Palavras

agradar-se-ia

Derivado do latim 'ad gratare', com os pronomes e desinências verbais do português.

Origem

Século XIII

Derivação do latim 'ad gradare', significando 'dar passos em direção a', 'aproximar-se'. O verbo 'agradar' em si já carrega a ideia de aproximação e satisfação.

Mudanças de sentido

Idade Média - Século XIX

A forma verbal 'agradar-se-ia' mantinha o sentido original de 'ser agradável', 'causar satisfação', mas com a nuance de uma ação hipotética ou condicional.

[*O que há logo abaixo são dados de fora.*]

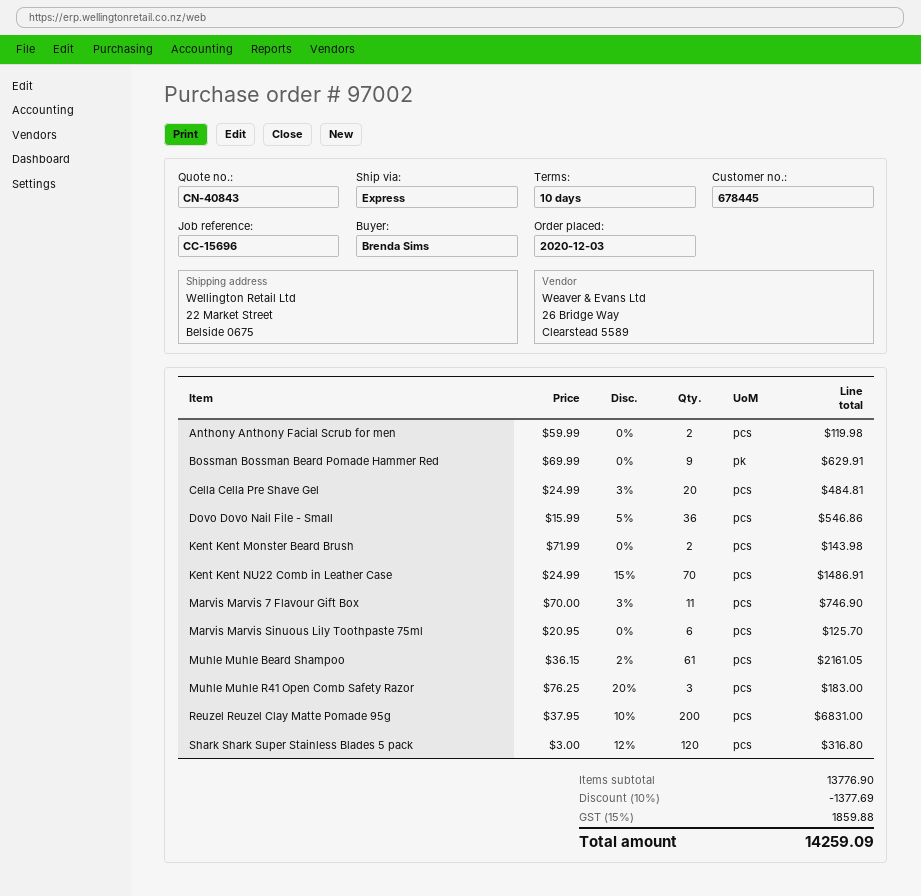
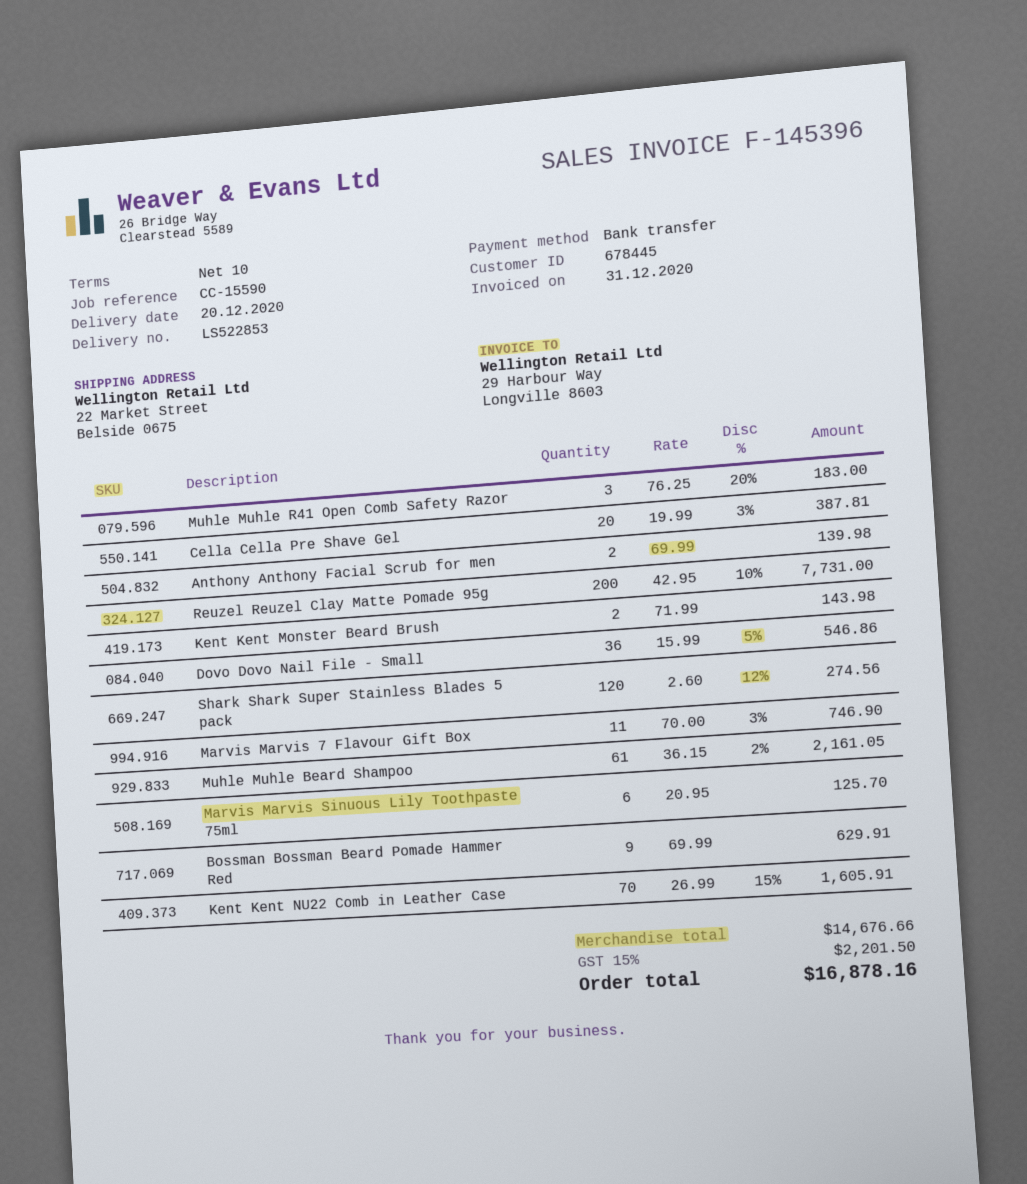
reference: CC-15696 -> CC-15590
Anthony Anthony Facial Scrub for men: 2 x 59.99 = 119.98 -> 2 x 69.99 = 139.98
Cella Cella Pre Shave Gel: 20 x 24.99 - 3% = 484.81 -> 20 x 19.99 - 3% = 387.81
Kent Kent NU22 Comb in Leather Case: 70 x 24.99 - 15% = 1486.91 -> 70 x 26.99 - 15% = 1605.91
Reuzel Reuzel Clay Matte Pomade 95g: 200 x 37.95 - 10% = 6831.00 -> 200 x 42.95 - 10% = 7731.00
Shark Shark Super Stainless Blades 5 pack: 120 x 3.00 - 12% = 316.80 -> 120 x 2.60 - 12% = 274.56
subtotal: 13776.90 -> 14676.66
discount: 10% = 1377.69 -> none
tax: 15% = 1859.88 -> 15% = 2201.50
total: 14259.09 -> 16878.16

O 'se' podia indicar indeterminação do sujeito ('agradaria a alguém') ou reflexividade ('ele se agradaria').

A construção 'agradar-se-ia' era comum em textos literários e religiosos, onde a ideia de um desejo ou condição era frequentemente expressa. Por exemplo, 'Se ele viesse, agradar-se-ia da paisagem' (significando que a paisagem lhe seria agradável).

Século XX - Atualidade

O sentido intrínseco de 'ser agradável' permanece, mas a forma verbal em si tornou-se rara e formal. O uso moderno tende a preferir 'se agradaria' ou outras construções.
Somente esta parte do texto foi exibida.